╭─ Information provided

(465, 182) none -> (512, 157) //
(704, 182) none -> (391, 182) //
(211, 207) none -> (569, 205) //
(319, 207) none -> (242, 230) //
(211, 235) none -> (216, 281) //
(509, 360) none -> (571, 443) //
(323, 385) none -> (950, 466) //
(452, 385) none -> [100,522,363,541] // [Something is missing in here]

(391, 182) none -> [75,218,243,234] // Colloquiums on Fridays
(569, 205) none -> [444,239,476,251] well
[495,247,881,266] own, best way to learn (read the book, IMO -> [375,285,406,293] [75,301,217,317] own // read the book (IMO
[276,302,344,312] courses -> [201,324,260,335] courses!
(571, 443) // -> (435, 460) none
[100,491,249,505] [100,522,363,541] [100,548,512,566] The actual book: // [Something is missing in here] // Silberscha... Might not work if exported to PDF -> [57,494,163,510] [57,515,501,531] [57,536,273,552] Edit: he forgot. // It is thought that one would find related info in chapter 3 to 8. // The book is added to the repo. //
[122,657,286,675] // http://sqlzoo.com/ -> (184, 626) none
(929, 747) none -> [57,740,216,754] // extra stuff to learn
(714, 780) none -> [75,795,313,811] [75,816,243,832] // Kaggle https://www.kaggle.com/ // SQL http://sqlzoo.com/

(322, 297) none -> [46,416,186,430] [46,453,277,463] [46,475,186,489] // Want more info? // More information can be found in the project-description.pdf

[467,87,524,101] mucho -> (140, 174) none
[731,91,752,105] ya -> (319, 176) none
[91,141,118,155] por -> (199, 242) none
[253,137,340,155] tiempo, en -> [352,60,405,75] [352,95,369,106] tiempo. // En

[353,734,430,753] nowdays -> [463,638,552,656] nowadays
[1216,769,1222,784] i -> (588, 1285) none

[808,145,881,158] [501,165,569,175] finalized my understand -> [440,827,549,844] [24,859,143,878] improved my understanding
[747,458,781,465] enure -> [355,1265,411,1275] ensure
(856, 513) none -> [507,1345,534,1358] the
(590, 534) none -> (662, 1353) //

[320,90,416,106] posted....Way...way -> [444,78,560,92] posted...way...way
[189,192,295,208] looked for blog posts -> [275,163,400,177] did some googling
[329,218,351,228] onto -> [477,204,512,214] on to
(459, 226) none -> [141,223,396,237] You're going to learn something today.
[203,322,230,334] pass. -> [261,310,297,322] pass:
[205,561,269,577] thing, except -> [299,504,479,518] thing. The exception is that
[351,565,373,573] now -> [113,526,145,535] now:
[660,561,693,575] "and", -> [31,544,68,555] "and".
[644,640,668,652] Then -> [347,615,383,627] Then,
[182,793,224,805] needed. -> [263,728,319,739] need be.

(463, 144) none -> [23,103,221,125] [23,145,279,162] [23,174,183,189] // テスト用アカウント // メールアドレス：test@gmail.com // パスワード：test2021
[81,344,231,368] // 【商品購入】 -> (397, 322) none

╰─

Task item:
Restate verbatim the first line above and all lines after it through the line containing "(571, 443) // -> (435, 460) none"; omit the rest.

Your response:
(465, 182) none -> (512, 157) //
(704, 182) none -> (391, 182) //
(211, 207) none -> (569, 205) //
(319, 207) none -> (242, 230) //
(211, 235) none -> (216, 281) //
(509, 360) none -> (571, 443) //
(323, 385) none -> (950, 466) //
(452, 385) none -> [100,522,363,541] // [Something is missing in here]

(391, 182) none -> [75,218,243,234] // Colloquiums on Fridays
(569, 205) none -> [444,239,476,251] well
[495,247,881,266] own, best way to learn (read the book, IMO -> [375,285,406,293] [75,301,217,317] own // read the book (IMO
[276,302,344,312] courses -> [201,324,260,335] courses!
(571, 443) // -> (435, 460) none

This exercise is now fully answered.